TASK DIRECTIONS
After locating the line that holds "BEAN VELVET CUSHION", transcribe it and each following line to the end of the records, changing nothing and adding nothing.

Revision tracking records
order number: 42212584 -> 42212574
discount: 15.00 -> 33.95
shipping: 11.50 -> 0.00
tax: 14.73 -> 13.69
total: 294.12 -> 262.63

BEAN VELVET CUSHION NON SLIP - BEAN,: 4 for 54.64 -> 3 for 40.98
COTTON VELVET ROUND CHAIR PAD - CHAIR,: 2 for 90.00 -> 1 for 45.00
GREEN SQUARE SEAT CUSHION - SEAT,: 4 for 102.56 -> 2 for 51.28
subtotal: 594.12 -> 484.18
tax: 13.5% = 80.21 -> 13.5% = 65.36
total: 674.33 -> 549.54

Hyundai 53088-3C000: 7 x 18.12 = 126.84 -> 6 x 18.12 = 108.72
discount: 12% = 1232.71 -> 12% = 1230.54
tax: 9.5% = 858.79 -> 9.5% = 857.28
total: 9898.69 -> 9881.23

ANSWER SPACE
BEAN VELVET CUSHION NON SLIP - BEAN,: 4 for 54.64 -> 3 for 40.98
COTTON VELVET ROUND CHAIR PAD - CHAIR,: 2 for 90.00 -> 1 for 45.00
GREEN SQUARE SEAT CUSHION - SEAT,: 4 for 102.56 -> 2 for 51.28
subtotal: 594.12 -> 484.18
tax: 13.5% = 80.21 -> 13.5% = 65.36
total: 674.33 -> 549.54

Hyundai 53088-3C000: 7 x 18.12 = 126.84 -> 6 x 18.12 = 108.72
discount: 12% = 1232.71 -> 12% = 1230.54
tax: 9.5% = 858.79 -> 9.5% = 857.28
total: 9898.69 -> 9881.23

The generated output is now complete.